大住良之の「この世界のコーナーエリアから」第88回「食べられないコーン」(2)生誕地はロサンゼルスの路上、進化はイギリスにての画像
試合前のウォーミングアップのために、ピッチ上にはたくさんのコーンが並べられる。(c)Y.Osumi

 サッカーは無数のディテール(詳細)であふれている。重箱の隅をつつくような、「超マニアックコラム」。今回は、いまやトレーニングに不可欠なもの。

■日曜日のヒーロー

 私が学生時代からの仲間との「日曜チーム」でプレーヤーとして活動していたころ、すなわち1970年代、試合が組めなかったときには、野っ原のようなところに集まって果てしなくミニゲームを続けたものだった。当時は小さなコーンなどといったしゃれたものはなかったから、2メートルほどの幅のゴールの「ポスト」として使われたのは、誰かのシューズだった。ゴール前の激しい争いで「ポスト」はよく踏まれたから、仲間のうち毎週2人は、踏みつぶされたシューズを履いて帰宅するという羽目になった。やがて夏季には、みんな練習場にゴム草履でくるようになった。

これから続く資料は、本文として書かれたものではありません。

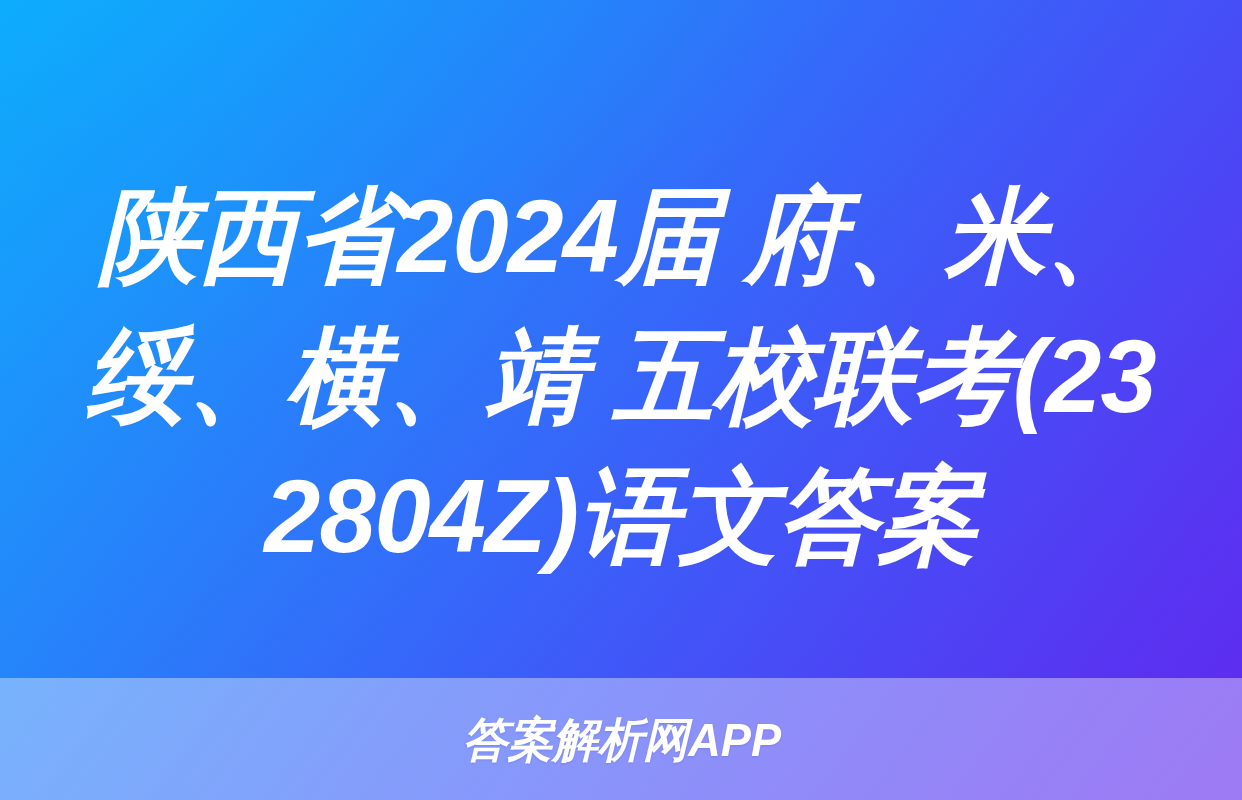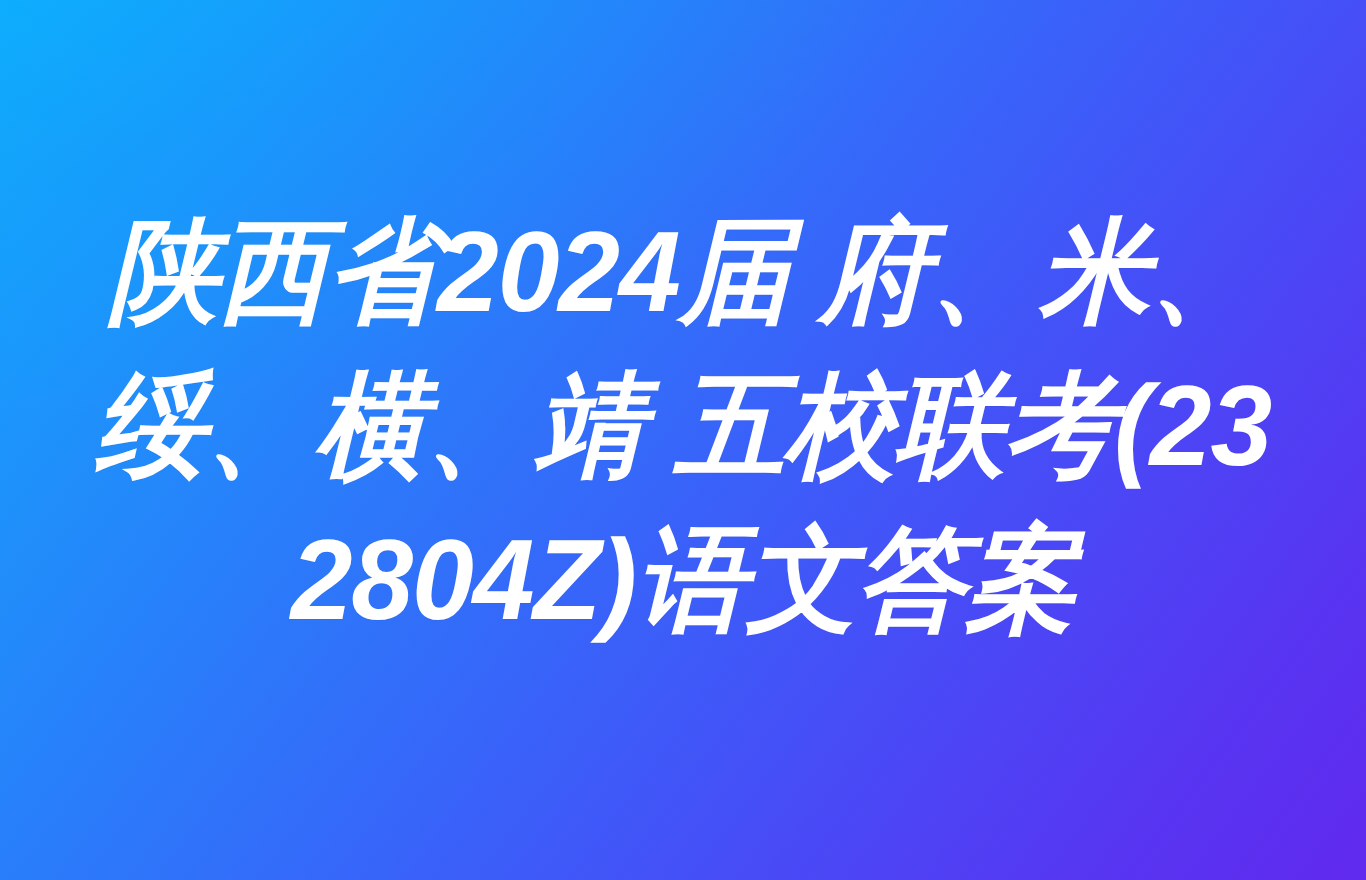--- a/index.html
+++ b/index.html
@@ -48,7 +48,7 @@
     position: absolute;
     left: 0;
     right: 0;
-    top: 178px;
+    top: 166px;
     padding: 0 52px;
     box-sizing: border-box;
     text-align: center;

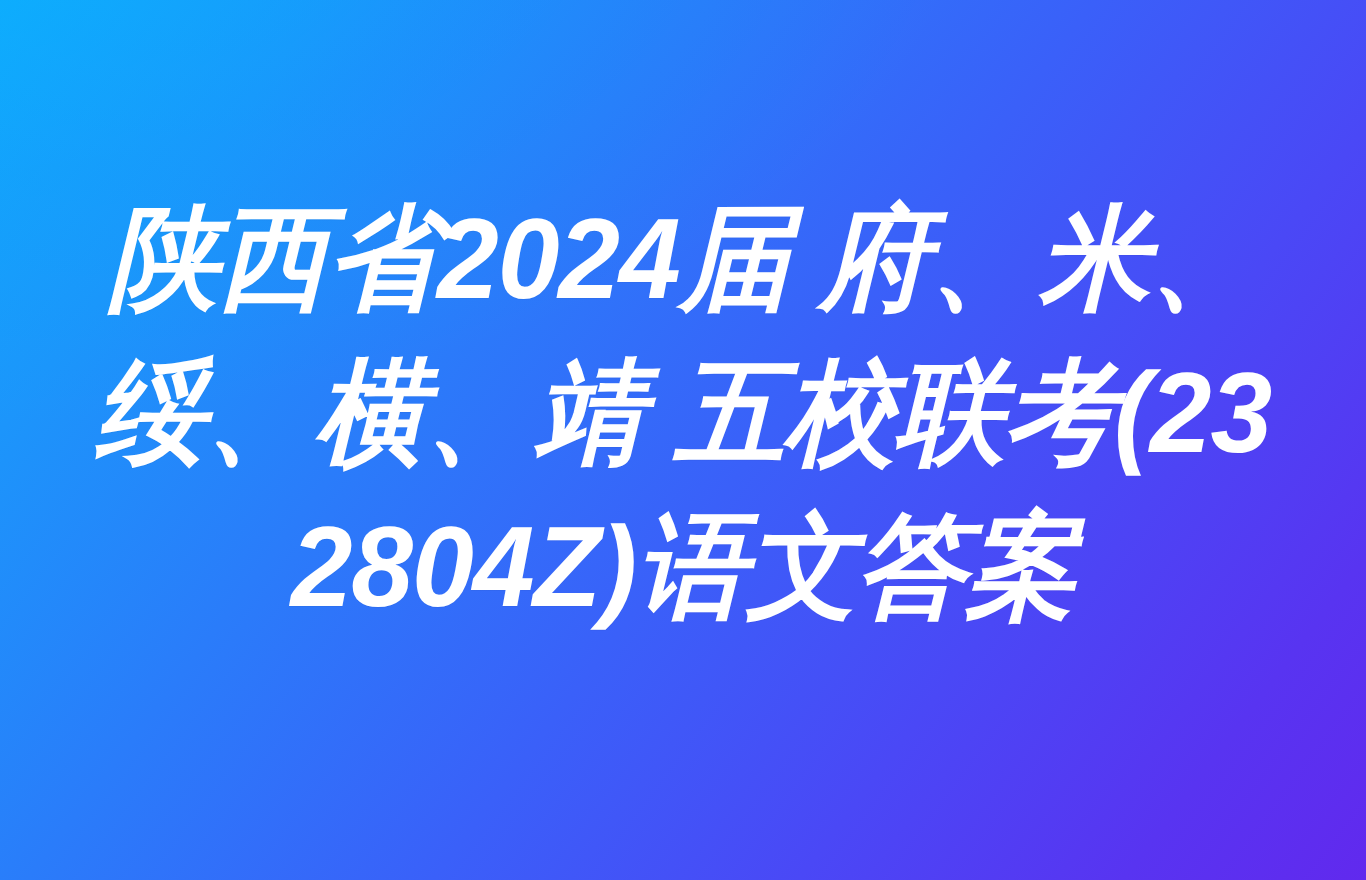--- a/index.html
+++ b/index.html
@@ -106,6 +106,9 @@
     <span class="title-line">2804Z)语文答案</span>
   </div>
 
+  <div class="footer-band">
+    <span class="footer-brand">答案解析网APP</span>
+  </div>
 
 </div>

 日本サッカーリーグのチームなどがトレーニングにコーンを使い始めたのは、そのころ、1970年代ぐらいだったのではないだろうか。それを聞きかじった私のチームのあるメンバー、電気工事を請け負う小さな工務店を経営していたのだが、彼はある日仕事現場で使っていた大きなコーン4個と、それをつなぐ2メートルほどの黄色と黒のバー(両端に直径10センチほどの輪がついており、それをコーンの先端にかけられるようになっていた)2本を抱えて現れた。そしてそれを使って見事に「即席ゴール」を組み立てて見せると、チームメート全員が「オー!」と叫んでスタンディングオベーションを贈った。